Reverse Darwinism and the rise of the nanny state

Visiting colonial-era towns, homes, and battlefields reminded me that we are very different from our independence-seeking forbearers.

One of the things that became incredibly clear during our trip is that America’s forebearers — the ones who fought for liberty — were incredibly tough people. The soldiers’ lives make that very clear: Wool uniforms in both summer and winter, incredibly heavy wooden and steel guns, 100-pound packs, rotten food, and tramping 20-30 miles a day for days through forests and fields, sometimes in the pitch dark, only to fight brutal battles at the end of which they got medical care unmediated by anesthetics or antibiotics. They were made that tough by a lifestyle that was much the same, except for the marching and the battle wounds.

Truly, only the strong survived.

Today, I would guess that most Americans would not have survived that world. After all, 50% of all children died before their 5th birthday. Maternal mortality (pregnancy and delivery) was the leading cause of death for women, and I believe the average lifespan for men was about 45. (Women who survived childbirth lived longer than men.) Disease, infection, and starvation were omnipresent. As Hobbes said, life was “Solitary, poor, nasty, brutish, and short.”

We, on the other hand, have endless access to edible food and drinkable water. Almost all of us survived childhood and, despite what COVID did to American lifespans, most of us confidently expect to live into our 70s. Our bodies are not destroyed by heavy labor and modern medicine. To paraphrase Glenn Reynolds, we live better than the kings of old. All of this, of course, is made possible thanks to fossil fuels. In the old days, hard human and animal labor were the forces that created and transported everything. Now, machines do.
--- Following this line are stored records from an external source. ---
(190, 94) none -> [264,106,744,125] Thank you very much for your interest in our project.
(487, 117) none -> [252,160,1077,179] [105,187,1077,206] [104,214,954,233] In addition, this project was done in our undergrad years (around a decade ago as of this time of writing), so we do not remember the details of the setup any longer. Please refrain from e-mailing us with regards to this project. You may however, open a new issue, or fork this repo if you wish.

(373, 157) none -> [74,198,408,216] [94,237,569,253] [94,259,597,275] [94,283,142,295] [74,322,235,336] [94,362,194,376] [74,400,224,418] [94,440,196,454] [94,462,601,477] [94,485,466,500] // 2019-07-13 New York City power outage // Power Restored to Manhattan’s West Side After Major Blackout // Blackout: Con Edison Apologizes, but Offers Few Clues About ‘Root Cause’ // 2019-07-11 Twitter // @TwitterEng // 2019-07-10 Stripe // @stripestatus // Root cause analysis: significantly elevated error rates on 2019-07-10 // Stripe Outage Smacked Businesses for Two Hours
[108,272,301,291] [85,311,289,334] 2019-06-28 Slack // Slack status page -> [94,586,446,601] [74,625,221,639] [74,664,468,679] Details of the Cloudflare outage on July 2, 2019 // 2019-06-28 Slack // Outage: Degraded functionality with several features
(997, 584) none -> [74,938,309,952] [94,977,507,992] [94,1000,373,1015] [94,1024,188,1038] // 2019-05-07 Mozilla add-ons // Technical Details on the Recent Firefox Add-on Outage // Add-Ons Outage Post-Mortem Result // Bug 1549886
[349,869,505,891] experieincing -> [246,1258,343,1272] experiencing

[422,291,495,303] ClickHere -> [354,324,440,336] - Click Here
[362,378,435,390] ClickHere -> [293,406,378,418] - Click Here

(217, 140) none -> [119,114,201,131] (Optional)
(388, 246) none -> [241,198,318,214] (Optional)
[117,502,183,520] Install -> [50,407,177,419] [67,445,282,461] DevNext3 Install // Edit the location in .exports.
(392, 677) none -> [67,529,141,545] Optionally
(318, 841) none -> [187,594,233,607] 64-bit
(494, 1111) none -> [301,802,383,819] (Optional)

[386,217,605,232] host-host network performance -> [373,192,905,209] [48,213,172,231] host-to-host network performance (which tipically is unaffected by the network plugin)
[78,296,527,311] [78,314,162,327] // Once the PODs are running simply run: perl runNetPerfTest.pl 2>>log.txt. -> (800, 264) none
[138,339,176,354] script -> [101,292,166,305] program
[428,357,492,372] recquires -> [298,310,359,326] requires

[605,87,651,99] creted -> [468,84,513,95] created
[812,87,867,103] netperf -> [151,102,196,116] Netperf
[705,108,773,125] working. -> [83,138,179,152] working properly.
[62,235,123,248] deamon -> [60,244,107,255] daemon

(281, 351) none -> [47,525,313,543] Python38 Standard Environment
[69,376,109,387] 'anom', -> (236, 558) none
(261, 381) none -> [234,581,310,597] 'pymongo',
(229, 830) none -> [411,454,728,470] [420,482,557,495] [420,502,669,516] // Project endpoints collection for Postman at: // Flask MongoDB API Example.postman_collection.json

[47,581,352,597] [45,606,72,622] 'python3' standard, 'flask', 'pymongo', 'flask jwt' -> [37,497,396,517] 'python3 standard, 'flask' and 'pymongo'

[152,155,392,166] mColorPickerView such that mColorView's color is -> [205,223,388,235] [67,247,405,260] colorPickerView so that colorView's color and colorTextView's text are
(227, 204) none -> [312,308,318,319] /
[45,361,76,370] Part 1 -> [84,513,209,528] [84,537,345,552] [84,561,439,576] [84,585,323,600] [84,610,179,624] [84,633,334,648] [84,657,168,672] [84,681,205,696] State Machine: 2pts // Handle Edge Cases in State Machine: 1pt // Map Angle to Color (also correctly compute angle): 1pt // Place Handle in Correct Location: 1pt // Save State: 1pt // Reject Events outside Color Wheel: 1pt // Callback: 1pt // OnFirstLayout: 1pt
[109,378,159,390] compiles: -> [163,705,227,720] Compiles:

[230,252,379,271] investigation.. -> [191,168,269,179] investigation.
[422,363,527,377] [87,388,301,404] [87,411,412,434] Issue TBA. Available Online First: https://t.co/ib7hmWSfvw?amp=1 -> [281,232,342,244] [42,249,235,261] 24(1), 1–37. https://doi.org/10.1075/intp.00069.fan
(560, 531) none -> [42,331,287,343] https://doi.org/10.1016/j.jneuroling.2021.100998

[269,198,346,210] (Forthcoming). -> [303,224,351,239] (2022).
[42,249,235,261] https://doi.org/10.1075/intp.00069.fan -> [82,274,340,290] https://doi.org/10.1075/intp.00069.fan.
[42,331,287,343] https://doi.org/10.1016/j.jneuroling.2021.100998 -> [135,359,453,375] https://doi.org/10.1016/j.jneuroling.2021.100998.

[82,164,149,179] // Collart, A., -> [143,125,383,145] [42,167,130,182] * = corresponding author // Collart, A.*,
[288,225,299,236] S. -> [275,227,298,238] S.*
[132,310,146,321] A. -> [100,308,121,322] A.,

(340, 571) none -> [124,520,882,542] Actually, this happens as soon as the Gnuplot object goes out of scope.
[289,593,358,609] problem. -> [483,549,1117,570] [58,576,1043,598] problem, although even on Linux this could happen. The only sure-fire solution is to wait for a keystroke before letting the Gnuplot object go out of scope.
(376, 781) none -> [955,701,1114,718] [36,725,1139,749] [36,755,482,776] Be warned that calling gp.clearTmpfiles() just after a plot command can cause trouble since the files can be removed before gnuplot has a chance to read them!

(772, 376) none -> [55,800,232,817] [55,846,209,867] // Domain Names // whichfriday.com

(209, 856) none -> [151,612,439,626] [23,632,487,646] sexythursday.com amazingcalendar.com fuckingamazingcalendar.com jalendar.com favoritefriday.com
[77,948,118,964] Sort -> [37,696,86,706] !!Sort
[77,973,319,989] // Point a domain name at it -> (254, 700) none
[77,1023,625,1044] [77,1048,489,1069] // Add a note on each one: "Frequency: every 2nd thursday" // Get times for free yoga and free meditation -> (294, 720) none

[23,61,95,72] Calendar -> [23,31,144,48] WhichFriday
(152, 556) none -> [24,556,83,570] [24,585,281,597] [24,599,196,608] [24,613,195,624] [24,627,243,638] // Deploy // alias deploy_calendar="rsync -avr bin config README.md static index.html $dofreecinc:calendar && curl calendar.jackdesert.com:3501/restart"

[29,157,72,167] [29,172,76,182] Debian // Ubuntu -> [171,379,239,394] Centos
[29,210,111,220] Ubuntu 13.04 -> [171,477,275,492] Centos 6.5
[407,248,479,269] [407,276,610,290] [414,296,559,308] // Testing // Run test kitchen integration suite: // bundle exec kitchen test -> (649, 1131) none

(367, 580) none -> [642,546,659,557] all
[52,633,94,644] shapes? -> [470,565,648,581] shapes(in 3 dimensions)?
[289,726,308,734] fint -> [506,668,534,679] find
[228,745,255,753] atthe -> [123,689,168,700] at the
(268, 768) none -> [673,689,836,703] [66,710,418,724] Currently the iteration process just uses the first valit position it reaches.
But we are not strong — and we know it. We are utterly dependent on our machine-driven infrastructure. Weak people — and we are — need someone to take care of them. In theory, Adam Smith’s “invisible hand” should be enough because modern commerce does a fine job of spreading goods, services, and transportation wherever they are needed. But again, because we are weak, we don’t trust that invisible hand. We want something we can see and feel, something that promises to care for us…and that is government.

The nanny state would have been viewed with horror and, possibly, laughter in a premodern era. After all, America thrived thanks to Britain’s “benign neglected” in the early colonial era. Now, though, in a sort-of reverse Darwinism (the weak survive, not just the survive), people gratefully turn to a government when it makes the invariably false promise that it will care for all of us.